→ **Work instruction**
The part to set down runs from the first line of the data below through the line with "11px; color: #aeb3bc;", inclusive; write it exactly and leave out the pictures.
[[ The input, beginning ]]
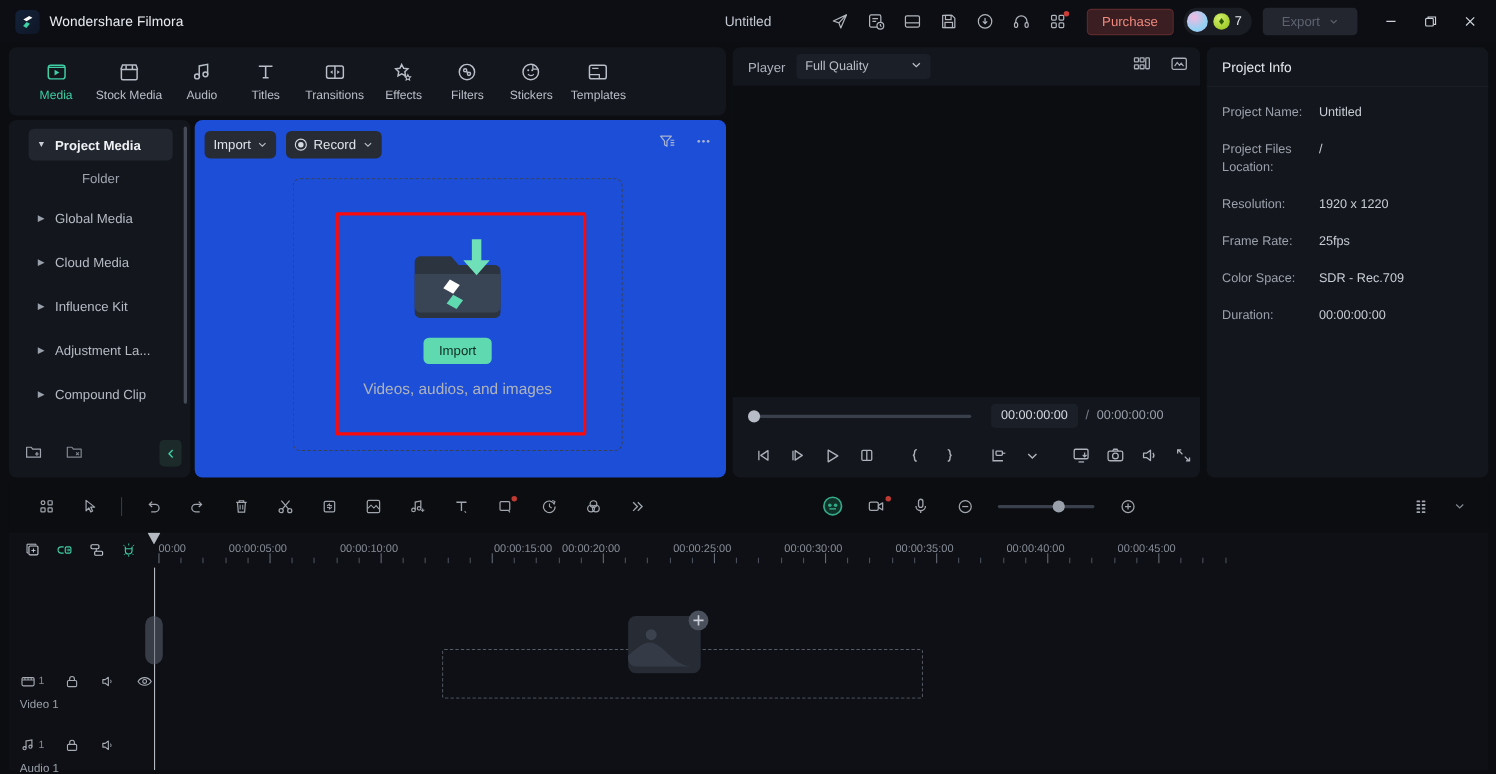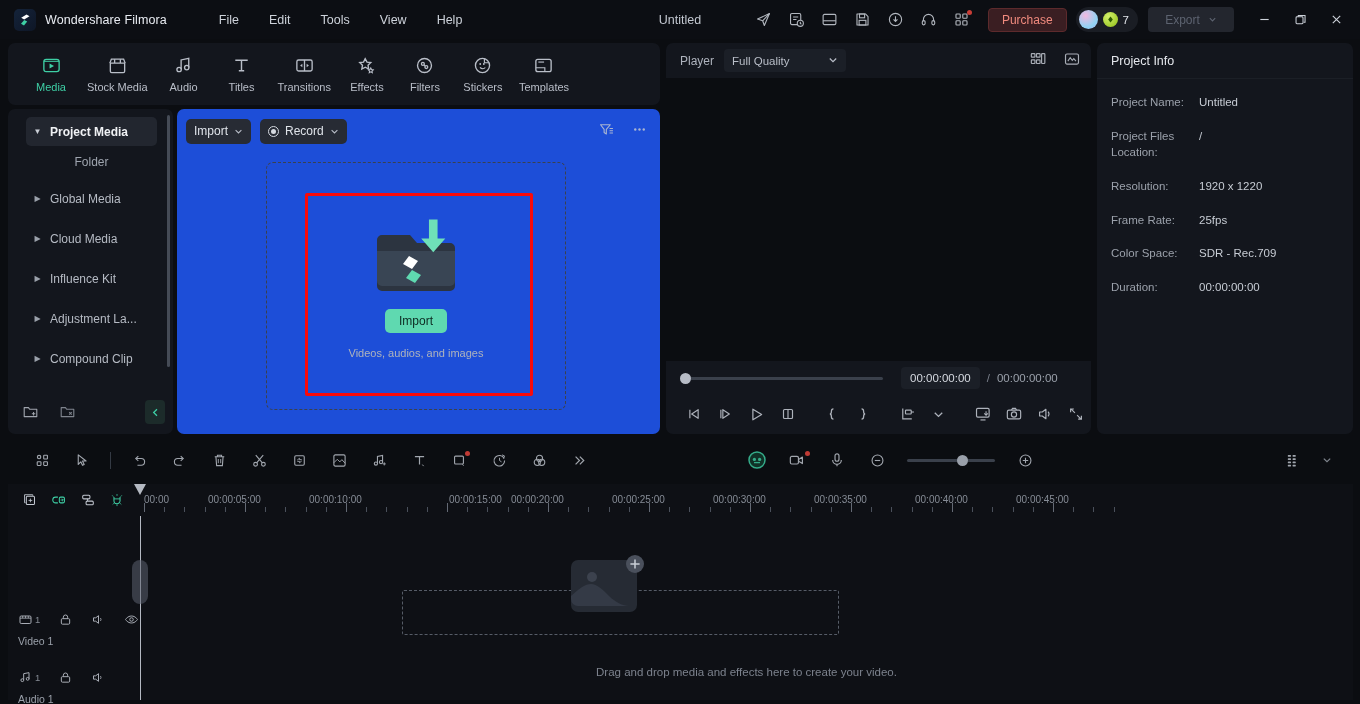--- a/index.html
+++ b/index.html
@@ -297,13 +297,6 @@
       <div class="brand-name">Wondershare Filmora</div>
     </div>
 
-    <div class="menus">
-      <div class="menu-item">File</div>
-      <div class="menu-item">Edit</div>
-      <div class="menu-item">Tools</div>
-      <div class="menu-item">View</div>
-      <div class="menu-item">Help</div>
-    </div>
 
     <div class="doc-title">Untitled</div>
 

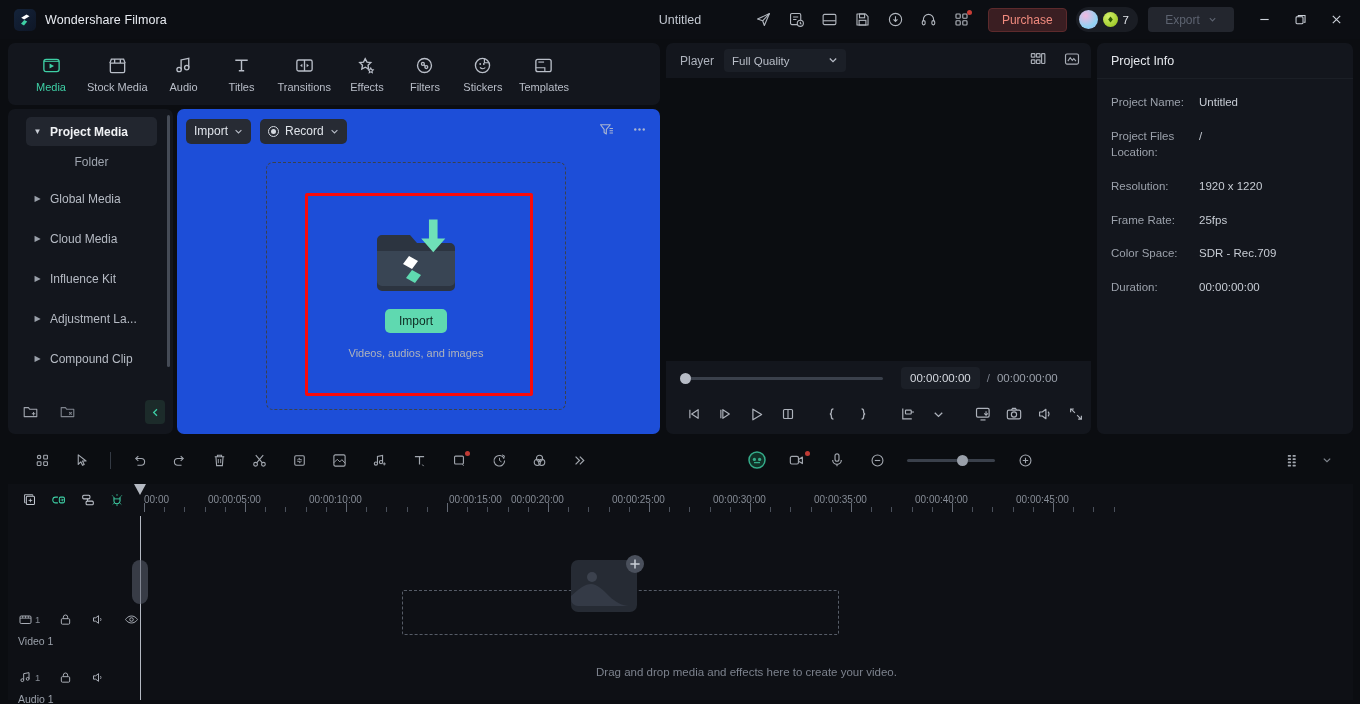--- a/index.html
+++ b/index.html
@@ -156,7 +156,7 @@
     color: #0e2b22; font-size: 12px; display: flex; align-items: center;
     justify-content: center; cursor: pointer; margin-top: 2px;
   }
-  .dz-caption { font-size: 11px; color: #aeb3bc; margin-top: 14px; }
+  .dz-caption { font-size: 14px; color: #aeb3bc; margin-top: 14px; }
 
   
   .player {

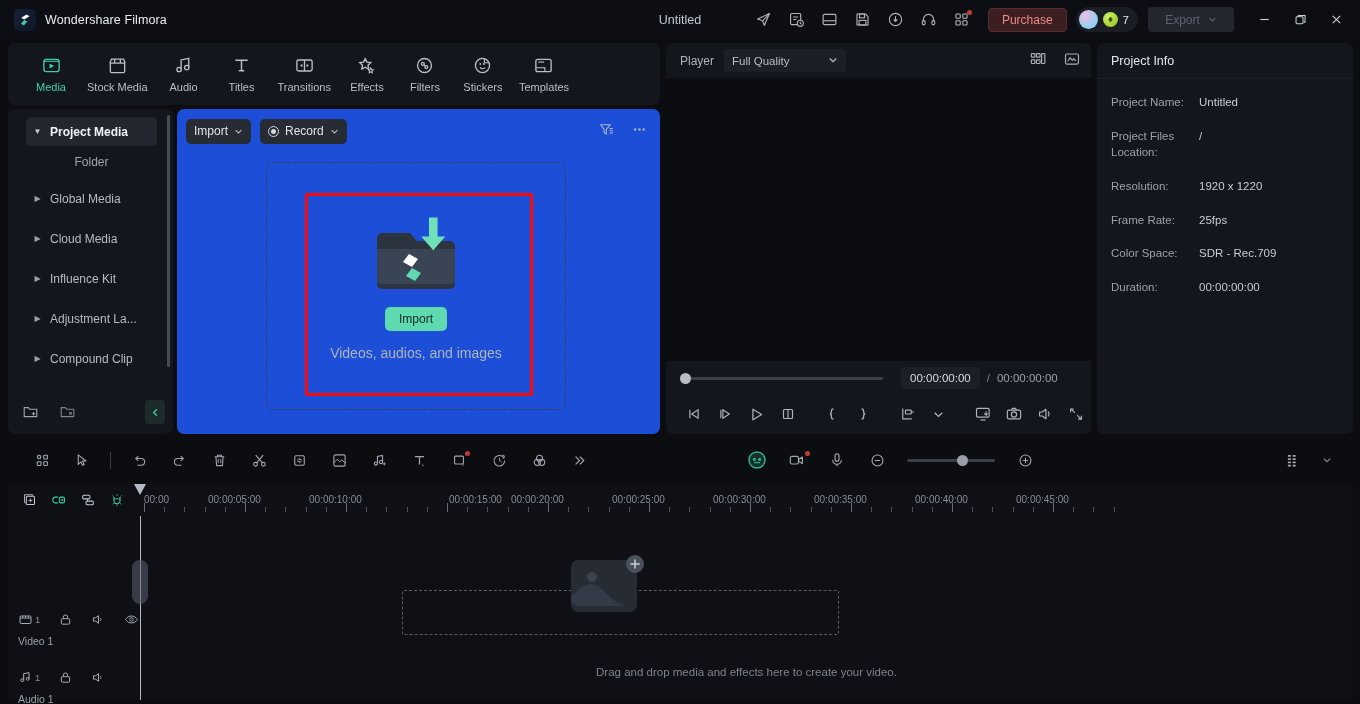--- a/index.html
+++ b/index.html
@@ -1050,7 +1050,6 @@
           <path d="M70 7.4v9.2M65.4 12h9.2" stroke="#c9ced6" stroke-width="1.5"></path>
         </svg>
       </div>
-      <div class="drop-text">Drag and drop media and effects here to create your video.</div>
     </div>
   </div>
 </div>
[[ The input, end ]]
→ **Output for this task**
--- a/index.html
+++ b/index.html
@@ -297,13 +297,6 @@
       <div class="brand-name">Wondershare Filmora</div>
     </div>
 
-    <div class="menus">
-      <div class="menu-item">File</div>
-      <div class="menu-item">Edit</div>
-      <div class="menu-item">Tools</div>
-      <div class="menu-item">View</div>
-      <div class="menu-item">Help</div>
-    </div>
 
     <div class="doc-title">Untitled</div>
 

--- a/index.html
+++ b/index.html
@@ -156,7 +156,7 @@
     color: #0e2b22; font-size: 12px; display: flex; align-items: center;
     justify-content: center; cursor: pointer; margin-top: 2px;
   }
-  .dz-caption { font-size: 11px; color: #aeb3bc; margin-top: 14px; }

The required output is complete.